Task to complete> Your answer must restate the listing below word for word and contain no images.

--- Data records Enclosed Below ---

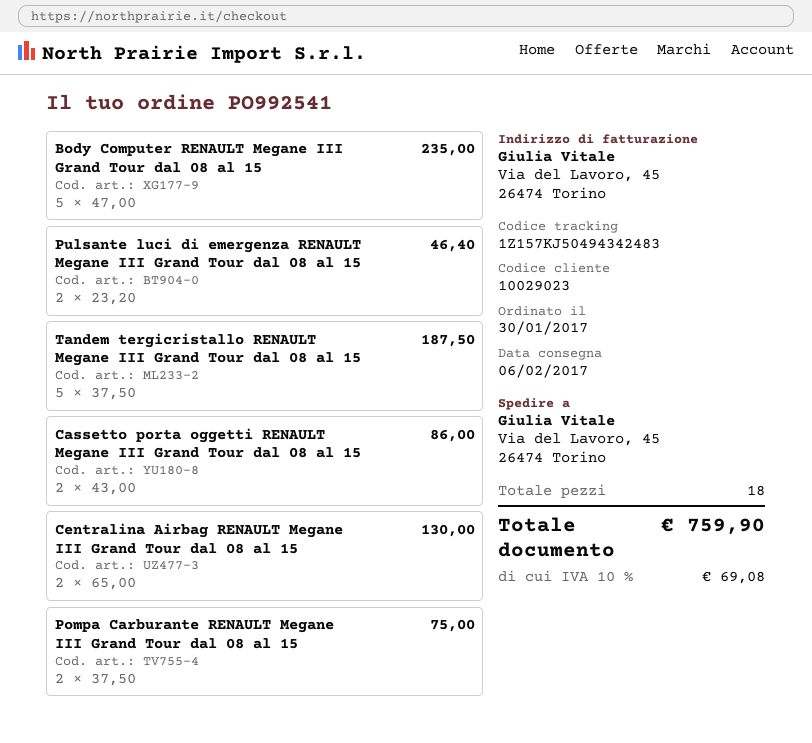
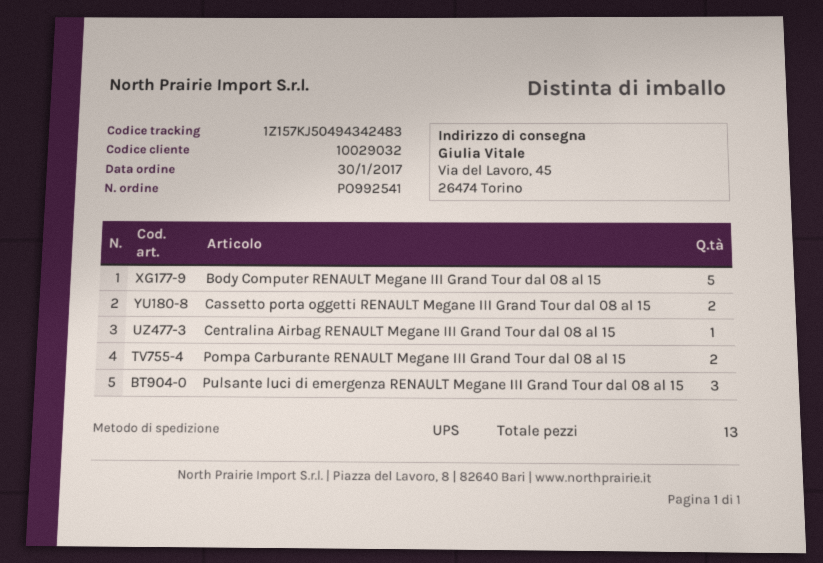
customer number: 10029023 -> 10029032
Pulsante luci di emergenza RENAULT Megane III Grand Tour dal 08 al 15: 2 -> 3
Tandem tergicristallo RENAULT Megane III Grand Tour dal 08 al 15: 5 -> none
Centralina Airbag RENAULT Megane III Grand Tour dal 08 al 15: 2 -> 1
total quantity: 18 -> 13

--- End of Enclosed Data records ---

Output for this exercise>
customer number: 10029023 -> 10029032
Pulsante luci di emergenza RENAULT Megane III Grand Tour dal 08 al 15: 2 -> 3
Tandem tergicristallo RENAULT Megane III Grand Tour dal 08 al 15: 5 -> none
Centralina Airbag RENAULT Megane III Grand Tour dal 08 al 15: 2 -> 1
total quantity: 18 -> 13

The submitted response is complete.